# [WHAT NEEDS TO BE DONE]
For this exercise, reproduce the entries below exactly, but only from the line containing "[568,365,911,383] updated in" through the line containing "(642, 388) none", both included.

# [SOURCE INFORMATION]
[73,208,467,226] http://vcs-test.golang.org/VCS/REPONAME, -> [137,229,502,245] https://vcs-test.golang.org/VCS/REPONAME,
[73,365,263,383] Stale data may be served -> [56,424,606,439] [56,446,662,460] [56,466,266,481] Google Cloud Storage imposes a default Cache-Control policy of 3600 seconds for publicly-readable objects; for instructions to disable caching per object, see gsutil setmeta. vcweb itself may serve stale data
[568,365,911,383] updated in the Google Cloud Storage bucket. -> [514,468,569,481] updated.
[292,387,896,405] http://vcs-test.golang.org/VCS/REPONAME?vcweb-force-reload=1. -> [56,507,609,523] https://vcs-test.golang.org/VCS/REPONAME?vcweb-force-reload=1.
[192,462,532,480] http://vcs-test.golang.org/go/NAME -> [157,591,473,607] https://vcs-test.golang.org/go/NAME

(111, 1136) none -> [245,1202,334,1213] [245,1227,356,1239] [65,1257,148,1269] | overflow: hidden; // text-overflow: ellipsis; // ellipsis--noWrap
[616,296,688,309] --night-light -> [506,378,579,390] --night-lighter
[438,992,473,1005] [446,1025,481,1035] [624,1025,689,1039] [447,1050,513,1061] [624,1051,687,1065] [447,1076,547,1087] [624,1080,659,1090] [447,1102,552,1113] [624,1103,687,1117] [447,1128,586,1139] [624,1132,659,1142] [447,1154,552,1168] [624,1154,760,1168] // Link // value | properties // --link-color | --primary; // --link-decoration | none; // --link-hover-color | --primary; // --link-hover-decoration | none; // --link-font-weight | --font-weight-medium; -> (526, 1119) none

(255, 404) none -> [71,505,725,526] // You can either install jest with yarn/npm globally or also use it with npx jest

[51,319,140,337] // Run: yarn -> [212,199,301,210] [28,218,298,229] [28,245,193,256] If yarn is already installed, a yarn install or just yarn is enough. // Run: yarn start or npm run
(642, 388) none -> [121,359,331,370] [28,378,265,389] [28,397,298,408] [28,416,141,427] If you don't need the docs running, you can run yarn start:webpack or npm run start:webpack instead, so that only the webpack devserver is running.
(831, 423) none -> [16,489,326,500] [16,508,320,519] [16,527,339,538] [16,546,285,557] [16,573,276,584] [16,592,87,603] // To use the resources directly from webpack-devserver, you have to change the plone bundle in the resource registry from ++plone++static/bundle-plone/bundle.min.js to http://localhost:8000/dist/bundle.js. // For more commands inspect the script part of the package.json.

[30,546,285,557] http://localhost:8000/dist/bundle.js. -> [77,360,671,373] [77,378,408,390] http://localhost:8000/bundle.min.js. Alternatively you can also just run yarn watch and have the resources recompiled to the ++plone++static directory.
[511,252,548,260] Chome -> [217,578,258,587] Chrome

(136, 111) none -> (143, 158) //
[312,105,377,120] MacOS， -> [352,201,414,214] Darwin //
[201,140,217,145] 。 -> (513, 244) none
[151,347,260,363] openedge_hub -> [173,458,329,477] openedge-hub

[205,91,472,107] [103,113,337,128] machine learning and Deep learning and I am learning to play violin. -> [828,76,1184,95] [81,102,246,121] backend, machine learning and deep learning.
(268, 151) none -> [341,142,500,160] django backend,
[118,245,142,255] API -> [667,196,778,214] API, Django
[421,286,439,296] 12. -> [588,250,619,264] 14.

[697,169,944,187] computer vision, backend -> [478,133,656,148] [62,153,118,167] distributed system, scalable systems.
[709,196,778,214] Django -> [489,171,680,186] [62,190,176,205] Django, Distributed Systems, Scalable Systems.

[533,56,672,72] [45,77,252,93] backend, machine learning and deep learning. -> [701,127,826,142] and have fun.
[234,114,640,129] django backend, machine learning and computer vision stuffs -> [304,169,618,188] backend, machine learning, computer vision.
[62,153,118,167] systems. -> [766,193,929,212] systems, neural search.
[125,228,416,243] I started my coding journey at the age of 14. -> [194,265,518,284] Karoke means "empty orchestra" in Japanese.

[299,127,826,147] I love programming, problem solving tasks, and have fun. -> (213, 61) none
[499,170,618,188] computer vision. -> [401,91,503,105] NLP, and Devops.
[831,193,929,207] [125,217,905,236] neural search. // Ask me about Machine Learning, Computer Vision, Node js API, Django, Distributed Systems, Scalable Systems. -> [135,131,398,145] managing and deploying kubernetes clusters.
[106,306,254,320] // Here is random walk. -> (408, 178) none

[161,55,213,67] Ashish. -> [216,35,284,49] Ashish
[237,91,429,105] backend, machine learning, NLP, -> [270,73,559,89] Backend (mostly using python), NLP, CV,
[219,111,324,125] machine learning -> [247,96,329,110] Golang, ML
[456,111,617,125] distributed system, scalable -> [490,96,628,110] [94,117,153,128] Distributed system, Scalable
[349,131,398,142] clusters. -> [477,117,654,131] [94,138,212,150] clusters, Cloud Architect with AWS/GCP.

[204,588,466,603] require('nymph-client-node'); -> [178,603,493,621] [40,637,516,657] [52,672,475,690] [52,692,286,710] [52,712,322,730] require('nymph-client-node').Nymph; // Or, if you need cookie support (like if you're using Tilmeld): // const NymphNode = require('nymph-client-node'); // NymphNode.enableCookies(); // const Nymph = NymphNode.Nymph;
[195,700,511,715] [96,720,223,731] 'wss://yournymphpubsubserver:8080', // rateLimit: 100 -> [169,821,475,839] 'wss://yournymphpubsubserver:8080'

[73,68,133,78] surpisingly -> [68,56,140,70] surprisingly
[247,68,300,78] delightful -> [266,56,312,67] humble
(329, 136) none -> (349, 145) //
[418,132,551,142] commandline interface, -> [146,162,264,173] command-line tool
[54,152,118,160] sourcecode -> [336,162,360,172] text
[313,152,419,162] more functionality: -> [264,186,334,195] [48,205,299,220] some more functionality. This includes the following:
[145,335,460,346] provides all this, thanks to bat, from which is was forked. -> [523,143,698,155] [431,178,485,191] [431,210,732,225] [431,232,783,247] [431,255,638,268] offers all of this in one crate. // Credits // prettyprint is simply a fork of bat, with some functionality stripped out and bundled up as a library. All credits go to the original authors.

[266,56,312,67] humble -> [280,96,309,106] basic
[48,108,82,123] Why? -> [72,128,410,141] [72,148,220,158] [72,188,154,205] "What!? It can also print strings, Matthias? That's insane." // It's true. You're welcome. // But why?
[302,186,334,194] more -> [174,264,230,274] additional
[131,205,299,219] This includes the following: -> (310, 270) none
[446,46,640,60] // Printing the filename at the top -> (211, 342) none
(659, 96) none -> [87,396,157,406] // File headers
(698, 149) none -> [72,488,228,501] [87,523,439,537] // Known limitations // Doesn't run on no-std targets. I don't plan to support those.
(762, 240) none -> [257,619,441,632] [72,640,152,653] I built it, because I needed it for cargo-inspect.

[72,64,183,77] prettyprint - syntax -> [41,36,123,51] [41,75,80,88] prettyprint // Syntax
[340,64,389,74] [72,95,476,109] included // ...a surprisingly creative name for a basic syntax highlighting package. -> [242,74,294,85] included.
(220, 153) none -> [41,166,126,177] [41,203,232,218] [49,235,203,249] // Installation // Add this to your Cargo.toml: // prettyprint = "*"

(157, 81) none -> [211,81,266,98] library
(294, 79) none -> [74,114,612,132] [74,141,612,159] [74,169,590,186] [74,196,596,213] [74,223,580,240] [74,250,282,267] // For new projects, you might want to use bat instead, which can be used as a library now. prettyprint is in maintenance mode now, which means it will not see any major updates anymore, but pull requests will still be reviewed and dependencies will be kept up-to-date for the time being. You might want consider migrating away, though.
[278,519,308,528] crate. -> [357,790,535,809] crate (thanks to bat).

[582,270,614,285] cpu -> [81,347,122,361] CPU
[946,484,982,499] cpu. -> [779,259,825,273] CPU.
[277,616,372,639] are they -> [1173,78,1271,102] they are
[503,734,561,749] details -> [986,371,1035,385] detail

# [REPLY TO THE EXERCISE]
[568,365,911,383] updated in the Google Cloud Storage bucket. -> [514,468,569,481] updated.
[292,387,896,405] http://vcs-test.golang.org/VCS/REPONAME?vcweb-force-reload=1. -> [56,507,609,523] https://vcs-test.golang.org/VCS/REPONAME?vcweb-force-reload=1.
[192,462,532,480] http://vcs-test.golang.org/go/NAME -> [157,591,473,607] https://vcs-test.golang.org/go/NAME

(111, 1136) none -> [245,1202,334,1213] [245,1227,356,1239] [65,1257,148,1269] | overflow: hidden; // text-overflow: ellipsis; // ellipsis--noWrap
[616,296,688,309] --night-light -> [506,378,579,390] --night-lighter
[438,992,473,1005] [446,1025,481,1035] [624,1025,689,1039] [447,1050,513,1061] [624,1051,687,1065] [447,1076,547,1087] [624,1080,659,1090] [447,1102,552,1113] [624,1103,687,1117] [447,1128,586,1139] [624,1132,659,1142] [447,1154,552,1168] [624,1154,760,1168] // Link // value | properties // --link-color | --primary; // --link-decoration | none; // --link-hover-color | --primary; // --link-hover-decoration | none; // --link-font-weight | --font-weight-medium; -> (526, 1119) none

(255, 404) none -> [71,505,725,526] // You can either install jest with yarn/npm globally or also use it with npx jest

[51,319,140,337] // Run: yarn -> [212,199,301,210] [28,218,298,229] [28,245,193,256] If yarn is already installed, a yarn install or just yarn is enough. // Run: yarn start or npm run
(642, 388) none -> [121,359,331,370] [28,378,265,389] [28,397,298,408] [28,416,141,427] If you don't need the docs running, you can run yarn start:webpack or npm run start:webpack instead, so that only the webpack devserver is running.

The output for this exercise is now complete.